● **Aim of the task**
Produce word for word the lines of the data below running from the one that has "sq. ft. addition" to the one that has "html: <div> <span></span>", inclusive, and no others.

● **The data**
+-------+

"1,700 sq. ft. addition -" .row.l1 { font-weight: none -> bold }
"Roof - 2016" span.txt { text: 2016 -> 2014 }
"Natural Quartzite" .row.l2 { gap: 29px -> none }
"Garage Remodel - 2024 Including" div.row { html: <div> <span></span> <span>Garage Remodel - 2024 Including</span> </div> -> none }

+-------+

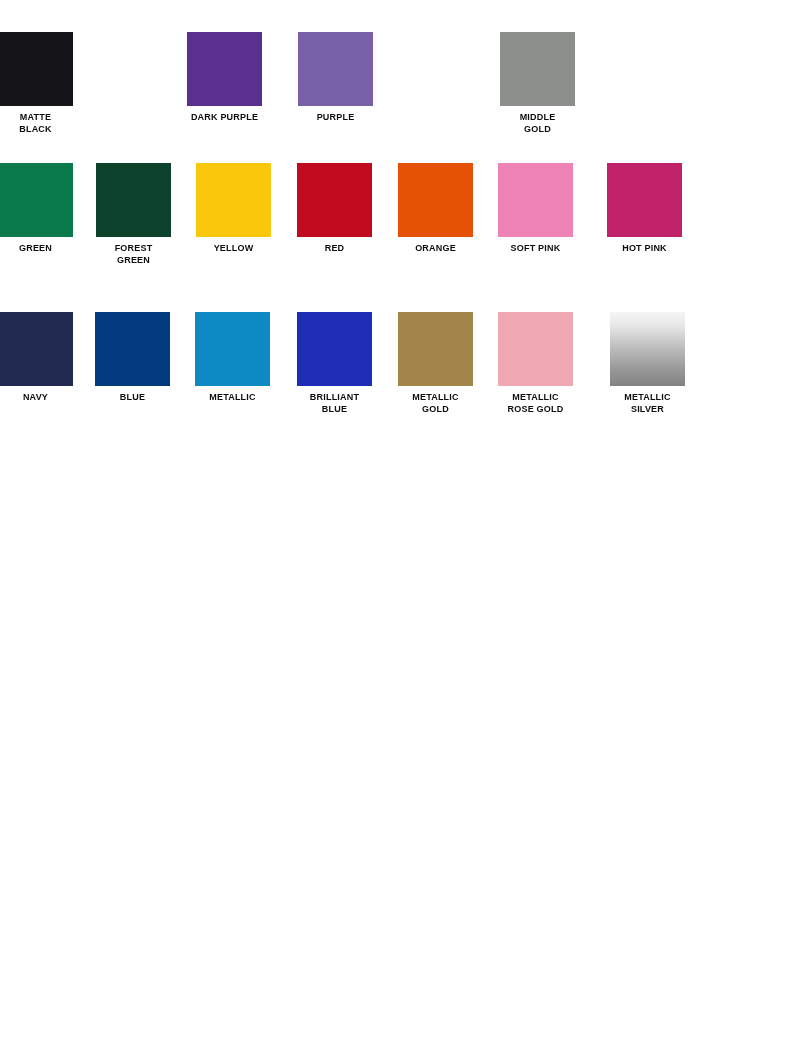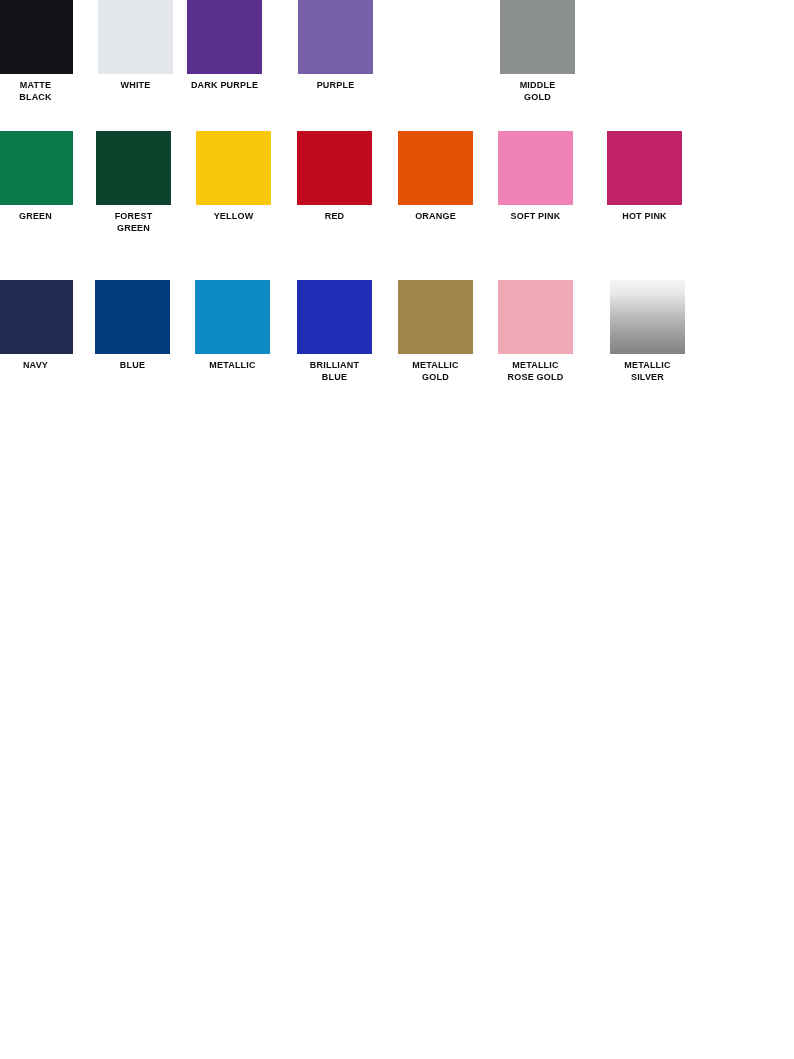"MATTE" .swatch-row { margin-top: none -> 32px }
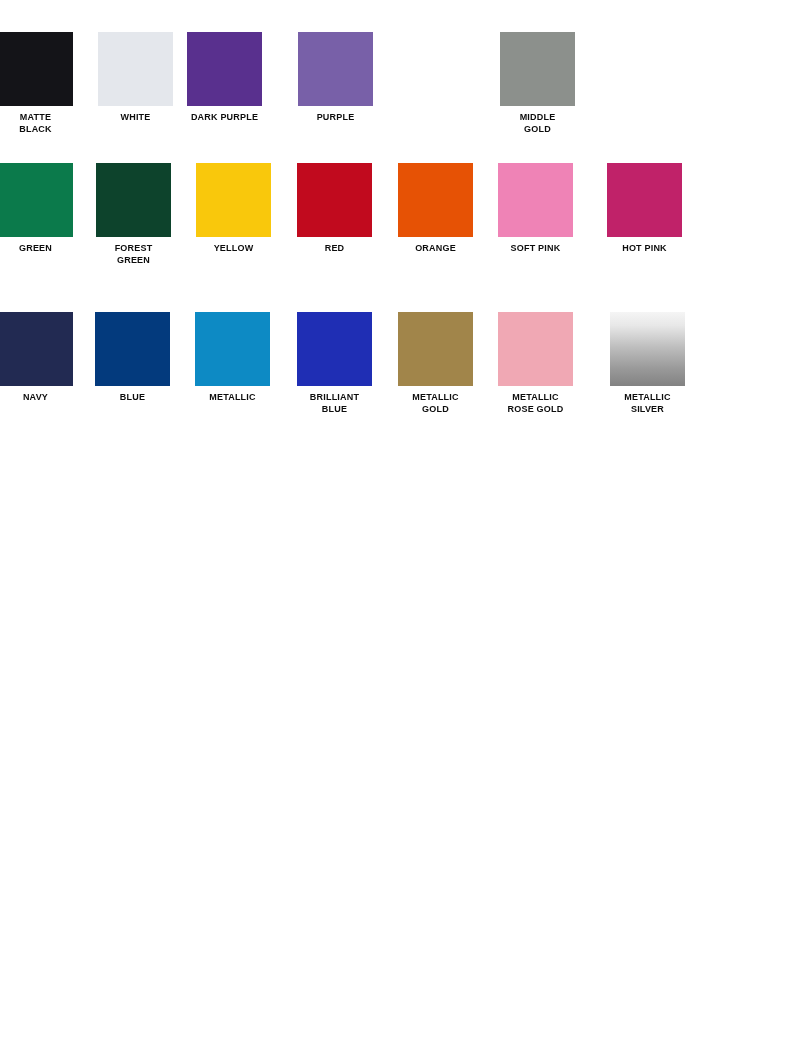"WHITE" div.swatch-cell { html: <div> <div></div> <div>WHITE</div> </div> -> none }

+-------+

● **Final answer**
"1,700 sq. ft. addition -" .row.l1 { font-weight: none -> bold }
"Roof - 2016" span.txt { text: 2016 -> 2014 }
"Natural Quartzite" .row.l2 { gap: 29px -> none }
"Garage Remodel - 2024 Including" div.row { html: <div> <span></span> <span>Garage Remodel - 2024 Including</span> </div> -> none }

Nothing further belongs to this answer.